## Problem to work on:
The response must consist of the lines below from the one with "[229,462,258,471] [63,485,121,497] was" through the one with "[236,483,304,495] in Robotic", exactly as they appear and with both ends kept.

## Records for the task:
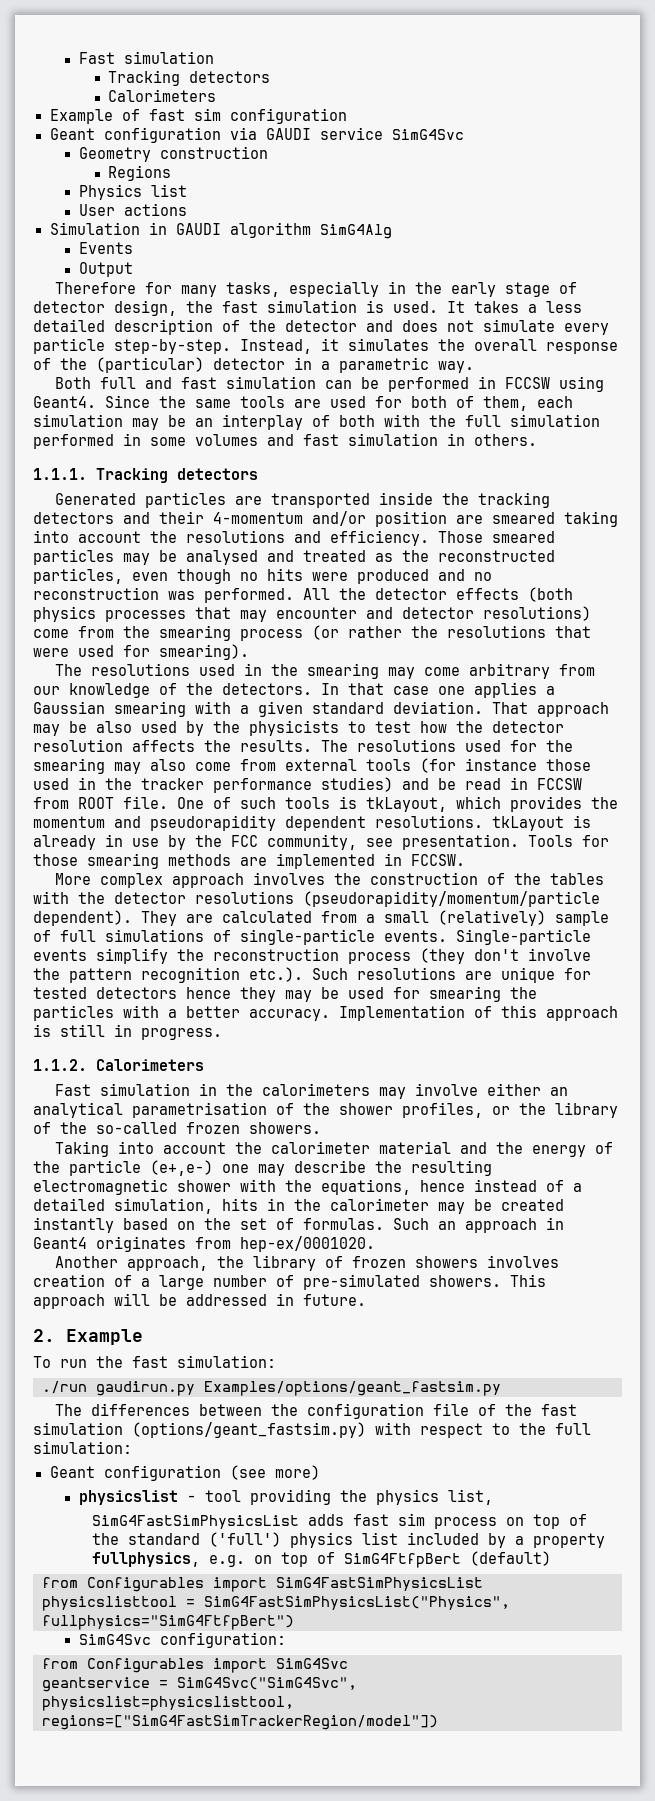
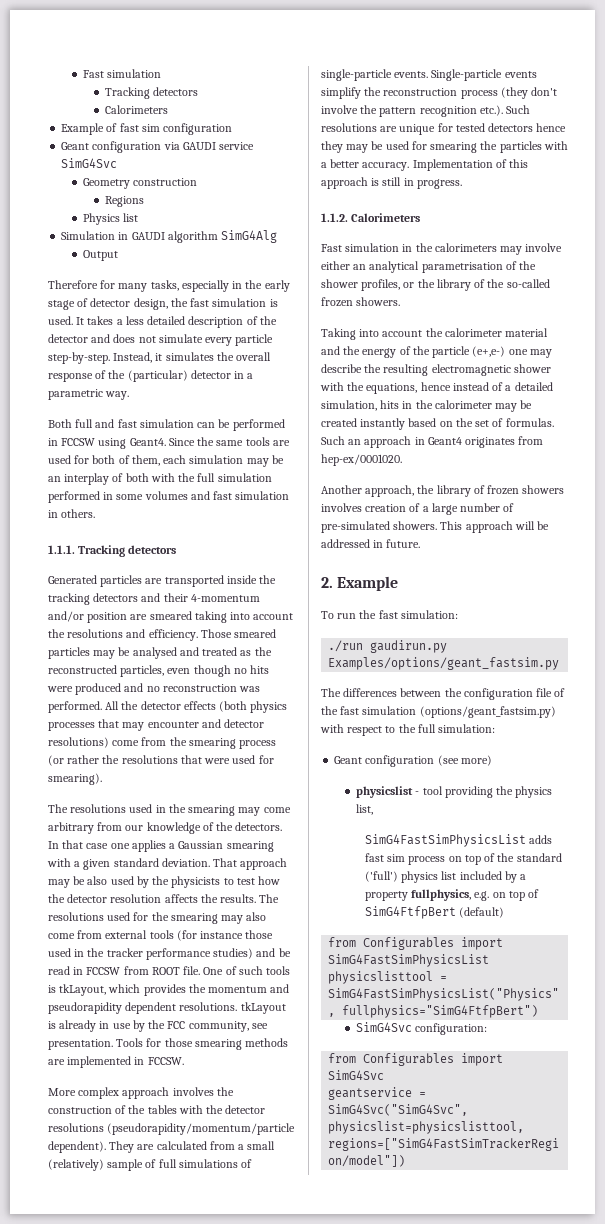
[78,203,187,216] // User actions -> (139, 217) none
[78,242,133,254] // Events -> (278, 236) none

==

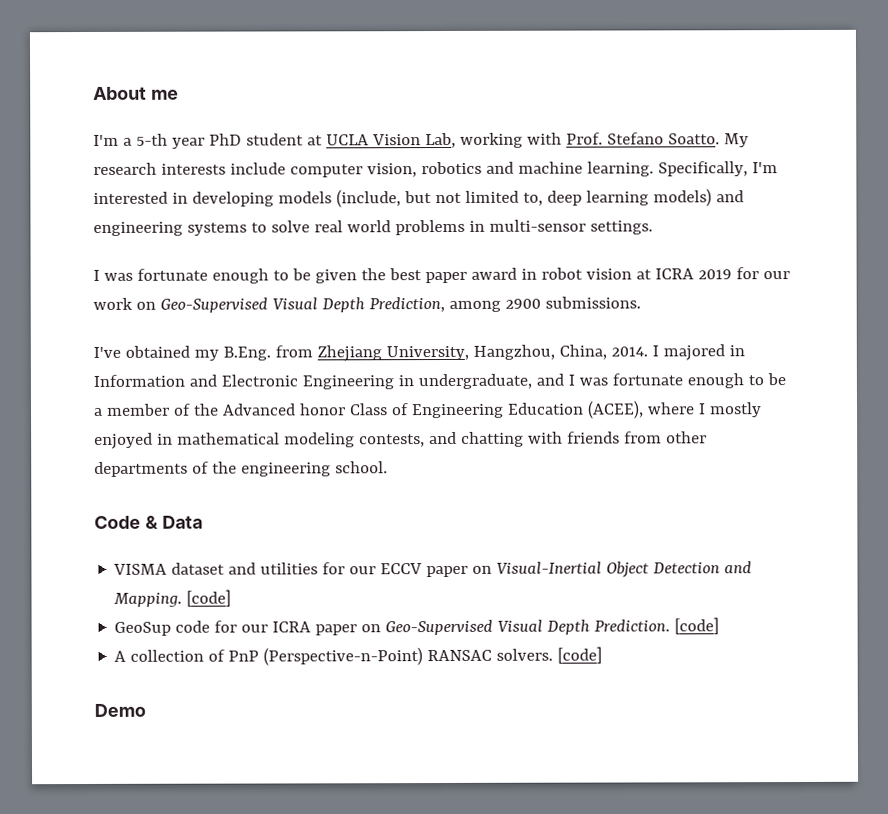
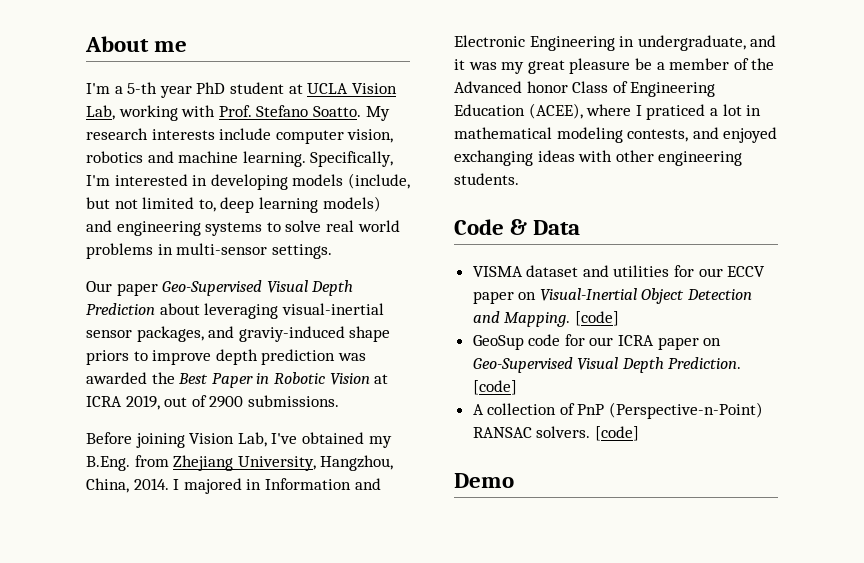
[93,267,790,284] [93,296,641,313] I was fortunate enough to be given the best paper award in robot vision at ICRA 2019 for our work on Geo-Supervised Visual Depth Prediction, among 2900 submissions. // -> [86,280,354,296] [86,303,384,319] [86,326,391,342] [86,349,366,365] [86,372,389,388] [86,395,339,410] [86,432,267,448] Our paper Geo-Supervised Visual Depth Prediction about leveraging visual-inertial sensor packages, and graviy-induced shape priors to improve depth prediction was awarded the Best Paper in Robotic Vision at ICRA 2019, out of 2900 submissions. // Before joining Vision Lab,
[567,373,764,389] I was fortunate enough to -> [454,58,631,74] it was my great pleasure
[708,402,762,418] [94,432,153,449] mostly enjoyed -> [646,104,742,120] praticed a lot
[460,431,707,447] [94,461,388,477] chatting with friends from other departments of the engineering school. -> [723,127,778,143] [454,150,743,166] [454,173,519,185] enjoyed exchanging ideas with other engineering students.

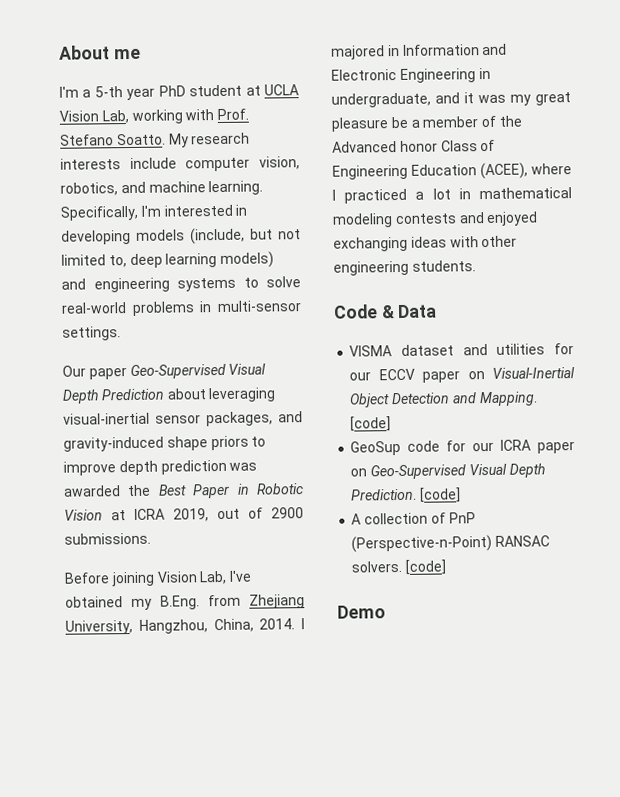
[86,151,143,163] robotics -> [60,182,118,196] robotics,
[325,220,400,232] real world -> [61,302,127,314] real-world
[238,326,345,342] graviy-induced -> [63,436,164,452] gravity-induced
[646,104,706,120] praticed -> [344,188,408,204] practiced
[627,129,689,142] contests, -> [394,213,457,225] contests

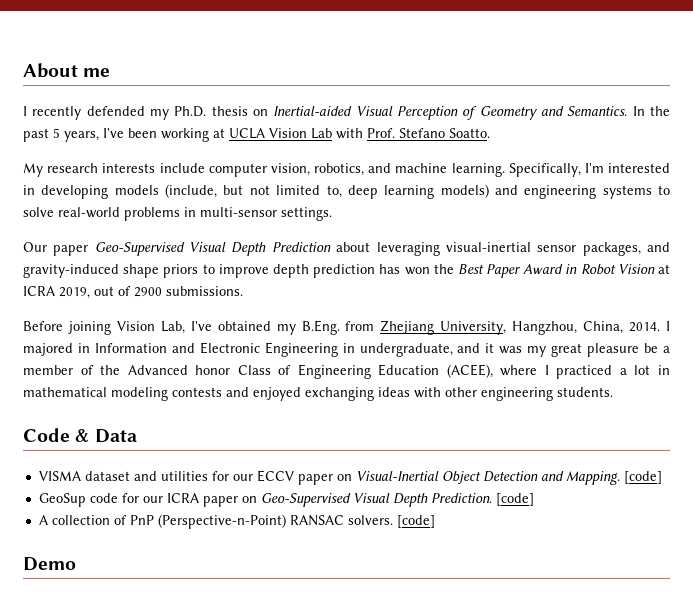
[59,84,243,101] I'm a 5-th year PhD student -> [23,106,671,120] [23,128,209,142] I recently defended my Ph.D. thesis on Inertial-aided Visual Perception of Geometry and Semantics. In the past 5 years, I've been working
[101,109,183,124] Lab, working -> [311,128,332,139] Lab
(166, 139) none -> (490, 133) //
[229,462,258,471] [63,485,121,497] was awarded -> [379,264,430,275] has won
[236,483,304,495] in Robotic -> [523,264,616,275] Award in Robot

## Solution for this exercise:
[229,462,258,471] [63,485,121,497] was awarded -> [379,264,430,275] has won
[236,483,304,495] in Robotic -> [523,264,616,275] Award in Robot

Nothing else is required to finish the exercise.